» **WORK INSTRUCTION**
Would you output the entries below only from the line containing "[181,220,227,229] purpose. ->" through the line containing "[440,474,509,485] management ->", exactly as they stand and with both ends included?

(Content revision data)

---

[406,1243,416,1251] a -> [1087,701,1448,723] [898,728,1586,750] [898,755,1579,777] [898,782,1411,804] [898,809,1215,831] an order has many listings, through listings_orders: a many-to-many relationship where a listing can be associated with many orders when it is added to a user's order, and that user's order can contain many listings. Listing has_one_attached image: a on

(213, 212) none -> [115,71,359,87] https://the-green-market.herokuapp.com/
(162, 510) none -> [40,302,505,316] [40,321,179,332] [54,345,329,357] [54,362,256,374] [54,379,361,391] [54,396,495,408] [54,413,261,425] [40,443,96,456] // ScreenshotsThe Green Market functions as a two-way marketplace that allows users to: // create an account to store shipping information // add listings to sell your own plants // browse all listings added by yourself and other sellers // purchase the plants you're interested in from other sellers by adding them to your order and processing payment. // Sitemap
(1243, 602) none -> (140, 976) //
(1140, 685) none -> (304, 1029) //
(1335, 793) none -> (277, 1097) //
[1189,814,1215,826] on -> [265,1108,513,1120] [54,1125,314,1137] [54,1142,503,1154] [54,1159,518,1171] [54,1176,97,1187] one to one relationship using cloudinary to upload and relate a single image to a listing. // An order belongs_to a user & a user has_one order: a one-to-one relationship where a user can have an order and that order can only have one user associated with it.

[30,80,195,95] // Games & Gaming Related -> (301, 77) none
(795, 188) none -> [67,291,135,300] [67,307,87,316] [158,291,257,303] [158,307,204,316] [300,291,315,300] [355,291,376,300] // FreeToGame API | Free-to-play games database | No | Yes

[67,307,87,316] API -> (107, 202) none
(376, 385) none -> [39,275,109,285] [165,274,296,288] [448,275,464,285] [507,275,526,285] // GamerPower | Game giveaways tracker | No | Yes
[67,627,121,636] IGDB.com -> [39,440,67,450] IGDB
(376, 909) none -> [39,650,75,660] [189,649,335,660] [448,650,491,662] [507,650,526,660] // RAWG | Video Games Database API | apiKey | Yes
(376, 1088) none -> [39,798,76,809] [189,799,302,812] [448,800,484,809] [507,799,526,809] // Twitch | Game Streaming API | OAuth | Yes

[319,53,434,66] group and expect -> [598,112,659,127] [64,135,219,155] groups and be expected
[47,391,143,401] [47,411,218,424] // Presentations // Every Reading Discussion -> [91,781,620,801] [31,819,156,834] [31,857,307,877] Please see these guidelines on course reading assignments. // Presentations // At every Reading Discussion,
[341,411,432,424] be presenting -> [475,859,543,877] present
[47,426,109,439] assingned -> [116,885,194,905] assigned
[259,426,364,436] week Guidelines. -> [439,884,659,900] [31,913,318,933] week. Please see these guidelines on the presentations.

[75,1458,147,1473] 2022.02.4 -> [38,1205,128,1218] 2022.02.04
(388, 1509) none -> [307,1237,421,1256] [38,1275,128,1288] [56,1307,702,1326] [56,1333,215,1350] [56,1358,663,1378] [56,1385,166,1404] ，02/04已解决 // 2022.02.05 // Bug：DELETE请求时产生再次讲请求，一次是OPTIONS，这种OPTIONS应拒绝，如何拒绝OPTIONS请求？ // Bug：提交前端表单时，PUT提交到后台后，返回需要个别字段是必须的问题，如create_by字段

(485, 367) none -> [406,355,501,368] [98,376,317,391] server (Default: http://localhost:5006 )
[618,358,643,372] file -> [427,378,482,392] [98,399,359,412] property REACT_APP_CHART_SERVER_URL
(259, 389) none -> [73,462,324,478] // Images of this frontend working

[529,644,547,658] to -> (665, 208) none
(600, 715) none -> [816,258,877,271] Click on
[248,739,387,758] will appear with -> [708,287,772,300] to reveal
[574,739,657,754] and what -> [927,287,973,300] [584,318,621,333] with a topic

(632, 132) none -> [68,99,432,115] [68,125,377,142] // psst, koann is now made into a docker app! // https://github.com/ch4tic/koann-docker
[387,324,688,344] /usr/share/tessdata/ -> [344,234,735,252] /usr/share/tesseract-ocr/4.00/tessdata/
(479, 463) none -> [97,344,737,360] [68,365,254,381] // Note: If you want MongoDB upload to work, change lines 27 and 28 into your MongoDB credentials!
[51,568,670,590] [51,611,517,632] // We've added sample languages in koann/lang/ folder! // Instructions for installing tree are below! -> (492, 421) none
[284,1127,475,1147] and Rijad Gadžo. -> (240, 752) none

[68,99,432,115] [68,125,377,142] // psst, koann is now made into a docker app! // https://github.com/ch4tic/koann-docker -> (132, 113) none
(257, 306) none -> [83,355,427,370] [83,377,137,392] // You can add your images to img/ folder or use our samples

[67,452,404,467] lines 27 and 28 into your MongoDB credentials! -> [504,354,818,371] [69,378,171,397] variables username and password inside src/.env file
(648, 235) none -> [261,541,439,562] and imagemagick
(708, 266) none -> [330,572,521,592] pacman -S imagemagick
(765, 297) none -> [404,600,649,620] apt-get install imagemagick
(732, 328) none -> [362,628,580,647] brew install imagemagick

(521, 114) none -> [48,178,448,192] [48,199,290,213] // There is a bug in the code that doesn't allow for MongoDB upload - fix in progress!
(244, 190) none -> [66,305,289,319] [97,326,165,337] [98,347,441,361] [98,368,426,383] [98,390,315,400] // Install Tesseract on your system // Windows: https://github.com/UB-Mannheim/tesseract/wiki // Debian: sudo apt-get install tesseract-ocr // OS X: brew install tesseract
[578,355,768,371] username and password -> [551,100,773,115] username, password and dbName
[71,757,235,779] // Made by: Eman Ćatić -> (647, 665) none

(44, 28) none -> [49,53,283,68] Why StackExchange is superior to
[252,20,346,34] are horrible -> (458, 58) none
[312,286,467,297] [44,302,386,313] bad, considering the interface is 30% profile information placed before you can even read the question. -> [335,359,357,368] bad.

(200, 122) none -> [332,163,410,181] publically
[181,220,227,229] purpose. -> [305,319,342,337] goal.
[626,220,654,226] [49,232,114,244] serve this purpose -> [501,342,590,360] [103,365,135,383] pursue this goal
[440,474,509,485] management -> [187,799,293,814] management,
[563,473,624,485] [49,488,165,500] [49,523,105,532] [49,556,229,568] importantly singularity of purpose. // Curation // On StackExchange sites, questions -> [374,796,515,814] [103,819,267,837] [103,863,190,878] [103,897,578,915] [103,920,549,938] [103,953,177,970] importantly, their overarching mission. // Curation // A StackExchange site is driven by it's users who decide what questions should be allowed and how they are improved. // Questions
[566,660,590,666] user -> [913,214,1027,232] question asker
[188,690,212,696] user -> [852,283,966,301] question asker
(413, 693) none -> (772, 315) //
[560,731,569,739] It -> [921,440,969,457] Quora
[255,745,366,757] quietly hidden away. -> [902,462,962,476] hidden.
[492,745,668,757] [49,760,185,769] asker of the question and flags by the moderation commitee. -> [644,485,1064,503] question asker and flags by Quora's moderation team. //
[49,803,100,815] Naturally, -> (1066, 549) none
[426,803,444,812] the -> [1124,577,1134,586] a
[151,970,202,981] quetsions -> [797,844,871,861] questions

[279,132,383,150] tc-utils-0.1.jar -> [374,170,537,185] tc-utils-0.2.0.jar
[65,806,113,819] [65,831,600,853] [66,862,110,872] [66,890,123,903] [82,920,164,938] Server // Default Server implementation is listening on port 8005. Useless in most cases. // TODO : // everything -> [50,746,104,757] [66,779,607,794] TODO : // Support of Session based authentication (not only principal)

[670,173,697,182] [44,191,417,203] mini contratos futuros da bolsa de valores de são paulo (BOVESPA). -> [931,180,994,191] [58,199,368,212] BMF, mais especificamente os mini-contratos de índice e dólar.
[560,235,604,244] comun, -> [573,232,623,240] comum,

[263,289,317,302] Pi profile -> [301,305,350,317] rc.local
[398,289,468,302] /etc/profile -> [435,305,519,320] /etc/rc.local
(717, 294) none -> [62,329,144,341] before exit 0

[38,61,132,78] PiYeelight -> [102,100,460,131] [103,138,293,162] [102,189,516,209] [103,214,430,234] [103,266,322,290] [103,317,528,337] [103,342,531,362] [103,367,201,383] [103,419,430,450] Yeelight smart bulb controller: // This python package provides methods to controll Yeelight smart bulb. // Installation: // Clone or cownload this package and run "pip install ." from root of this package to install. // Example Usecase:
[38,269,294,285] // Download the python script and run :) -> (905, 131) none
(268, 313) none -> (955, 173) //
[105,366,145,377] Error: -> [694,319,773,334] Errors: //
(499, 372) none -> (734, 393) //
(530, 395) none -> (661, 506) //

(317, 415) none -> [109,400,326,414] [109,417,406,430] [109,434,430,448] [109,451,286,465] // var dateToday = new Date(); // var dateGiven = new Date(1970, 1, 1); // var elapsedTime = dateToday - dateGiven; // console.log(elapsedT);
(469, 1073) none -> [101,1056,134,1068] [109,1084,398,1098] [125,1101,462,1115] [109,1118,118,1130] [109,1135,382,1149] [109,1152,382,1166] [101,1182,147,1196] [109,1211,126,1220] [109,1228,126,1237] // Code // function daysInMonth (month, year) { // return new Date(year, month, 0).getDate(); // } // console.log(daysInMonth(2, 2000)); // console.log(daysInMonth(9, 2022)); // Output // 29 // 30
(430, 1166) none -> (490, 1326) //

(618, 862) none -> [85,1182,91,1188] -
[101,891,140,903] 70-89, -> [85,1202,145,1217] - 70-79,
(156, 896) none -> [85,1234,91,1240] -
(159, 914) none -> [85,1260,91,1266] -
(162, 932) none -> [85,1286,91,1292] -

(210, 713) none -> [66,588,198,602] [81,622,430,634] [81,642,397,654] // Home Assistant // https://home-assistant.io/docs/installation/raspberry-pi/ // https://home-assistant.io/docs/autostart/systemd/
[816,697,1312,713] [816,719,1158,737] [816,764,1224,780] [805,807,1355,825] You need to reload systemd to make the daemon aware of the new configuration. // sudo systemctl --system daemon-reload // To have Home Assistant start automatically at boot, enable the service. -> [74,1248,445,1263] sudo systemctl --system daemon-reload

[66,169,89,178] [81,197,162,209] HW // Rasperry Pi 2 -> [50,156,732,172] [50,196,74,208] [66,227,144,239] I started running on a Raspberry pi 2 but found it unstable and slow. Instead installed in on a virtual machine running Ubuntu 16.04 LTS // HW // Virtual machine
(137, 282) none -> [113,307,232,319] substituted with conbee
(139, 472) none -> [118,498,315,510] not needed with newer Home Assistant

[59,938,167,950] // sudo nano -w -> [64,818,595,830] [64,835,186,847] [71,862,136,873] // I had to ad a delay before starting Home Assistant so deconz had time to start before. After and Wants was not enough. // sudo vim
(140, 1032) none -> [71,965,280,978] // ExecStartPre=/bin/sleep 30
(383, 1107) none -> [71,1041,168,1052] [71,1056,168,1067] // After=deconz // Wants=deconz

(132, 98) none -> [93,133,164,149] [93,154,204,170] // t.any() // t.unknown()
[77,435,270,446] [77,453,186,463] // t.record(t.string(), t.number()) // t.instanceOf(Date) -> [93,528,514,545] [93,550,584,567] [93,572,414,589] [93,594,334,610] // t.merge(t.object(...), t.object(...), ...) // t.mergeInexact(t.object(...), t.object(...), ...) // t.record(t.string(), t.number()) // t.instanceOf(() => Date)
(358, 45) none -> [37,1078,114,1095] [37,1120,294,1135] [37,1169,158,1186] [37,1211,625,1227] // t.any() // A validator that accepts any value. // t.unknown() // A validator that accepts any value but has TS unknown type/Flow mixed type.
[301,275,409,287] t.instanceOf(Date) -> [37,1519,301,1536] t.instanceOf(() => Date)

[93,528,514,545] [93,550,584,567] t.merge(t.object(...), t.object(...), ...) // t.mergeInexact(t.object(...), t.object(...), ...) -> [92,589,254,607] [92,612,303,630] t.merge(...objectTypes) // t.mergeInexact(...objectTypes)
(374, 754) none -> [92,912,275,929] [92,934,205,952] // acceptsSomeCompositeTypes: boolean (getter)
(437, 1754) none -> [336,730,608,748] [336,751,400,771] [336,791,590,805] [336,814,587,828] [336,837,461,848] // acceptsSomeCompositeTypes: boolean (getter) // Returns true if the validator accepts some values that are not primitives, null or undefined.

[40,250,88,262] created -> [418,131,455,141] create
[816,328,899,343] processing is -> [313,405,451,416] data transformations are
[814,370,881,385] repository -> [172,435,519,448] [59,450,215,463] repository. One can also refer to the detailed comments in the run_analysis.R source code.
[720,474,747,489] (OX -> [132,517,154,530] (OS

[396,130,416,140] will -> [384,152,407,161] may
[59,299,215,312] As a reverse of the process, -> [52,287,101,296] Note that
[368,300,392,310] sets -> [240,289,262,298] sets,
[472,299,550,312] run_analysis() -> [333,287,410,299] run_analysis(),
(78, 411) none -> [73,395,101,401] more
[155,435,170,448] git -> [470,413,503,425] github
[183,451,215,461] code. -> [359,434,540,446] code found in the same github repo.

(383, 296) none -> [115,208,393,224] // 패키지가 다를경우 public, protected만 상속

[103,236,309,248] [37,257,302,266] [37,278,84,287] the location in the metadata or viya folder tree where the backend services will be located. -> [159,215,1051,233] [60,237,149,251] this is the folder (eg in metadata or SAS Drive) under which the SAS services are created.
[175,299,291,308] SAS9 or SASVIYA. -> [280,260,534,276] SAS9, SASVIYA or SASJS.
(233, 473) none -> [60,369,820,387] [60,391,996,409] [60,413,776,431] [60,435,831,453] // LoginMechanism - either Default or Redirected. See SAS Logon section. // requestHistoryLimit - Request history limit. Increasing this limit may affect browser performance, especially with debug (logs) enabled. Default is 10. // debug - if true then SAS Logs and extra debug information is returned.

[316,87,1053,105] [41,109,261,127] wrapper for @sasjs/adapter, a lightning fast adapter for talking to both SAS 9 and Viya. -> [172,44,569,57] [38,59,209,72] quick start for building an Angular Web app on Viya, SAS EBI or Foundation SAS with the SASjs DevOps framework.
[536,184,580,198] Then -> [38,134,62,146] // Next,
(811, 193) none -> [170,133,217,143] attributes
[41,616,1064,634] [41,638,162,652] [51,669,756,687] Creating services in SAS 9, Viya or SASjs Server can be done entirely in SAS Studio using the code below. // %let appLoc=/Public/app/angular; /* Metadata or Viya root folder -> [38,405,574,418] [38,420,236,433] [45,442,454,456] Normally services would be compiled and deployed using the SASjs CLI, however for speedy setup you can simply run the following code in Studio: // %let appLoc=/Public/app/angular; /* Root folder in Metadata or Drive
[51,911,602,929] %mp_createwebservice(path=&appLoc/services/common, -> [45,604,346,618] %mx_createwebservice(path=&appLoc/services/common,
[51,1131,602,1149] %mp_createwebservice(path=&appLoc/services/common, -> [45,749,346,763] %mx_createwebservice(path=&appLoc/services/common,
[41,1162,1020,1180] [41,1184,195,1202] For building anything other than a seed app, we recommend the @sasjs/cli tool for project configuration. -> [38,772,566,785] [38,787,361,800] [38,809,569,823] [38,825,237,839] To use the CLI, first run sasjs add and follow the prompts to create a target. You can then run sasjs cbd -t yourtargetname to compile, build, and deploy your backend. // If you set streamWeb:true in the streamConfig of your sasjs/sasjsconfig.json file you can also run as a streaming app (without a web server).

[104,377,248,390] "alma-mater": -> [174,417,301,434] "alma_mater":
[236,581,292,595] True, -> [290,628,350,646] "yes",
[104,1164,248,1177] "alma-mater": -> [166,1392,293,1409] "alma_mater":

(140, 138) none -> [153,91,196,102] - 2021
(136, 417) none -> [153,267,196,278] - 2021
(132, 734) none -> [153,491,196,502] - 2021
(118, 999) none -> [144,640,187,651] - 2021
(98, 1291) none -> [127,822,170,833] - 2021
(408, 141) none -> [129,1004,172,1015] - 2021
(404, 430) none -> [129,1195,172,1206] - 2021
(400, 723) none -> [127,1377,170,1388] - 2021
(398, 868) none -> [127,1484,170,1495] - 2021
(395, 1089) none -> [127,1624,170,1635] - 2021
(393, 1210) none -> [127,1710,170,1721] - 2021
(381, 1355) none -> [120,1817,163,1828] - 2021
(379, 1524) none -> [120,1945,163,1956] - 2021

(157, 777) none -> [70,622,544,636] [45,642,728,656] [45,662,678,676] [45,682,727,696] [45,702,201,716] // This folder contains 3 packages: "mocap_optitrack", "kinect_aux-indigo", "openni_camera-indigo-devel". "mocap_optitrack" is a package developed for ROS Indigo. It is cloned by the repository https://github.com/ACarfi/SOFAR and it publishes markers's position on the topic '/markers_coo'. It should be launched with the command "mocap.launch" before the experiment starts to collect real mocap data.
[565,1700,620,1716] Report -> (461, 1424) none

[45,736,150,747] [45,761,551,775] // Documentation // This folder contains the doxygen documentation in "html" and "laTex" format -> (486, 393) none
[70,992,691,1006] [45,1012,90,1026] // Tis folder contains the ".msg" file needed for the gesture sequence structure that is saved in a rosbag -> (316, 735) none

---

» **ANSWER BOX**
[181,220,227,229] purpose. -> [305,319,342,337] goal.
[626,220,654,226] [49,232,114,244] serve this purpose -> [501,342,590,360] [103,365,135,383] pursue this goal
[440,474,509,485] management -> [187,799,293,814] management,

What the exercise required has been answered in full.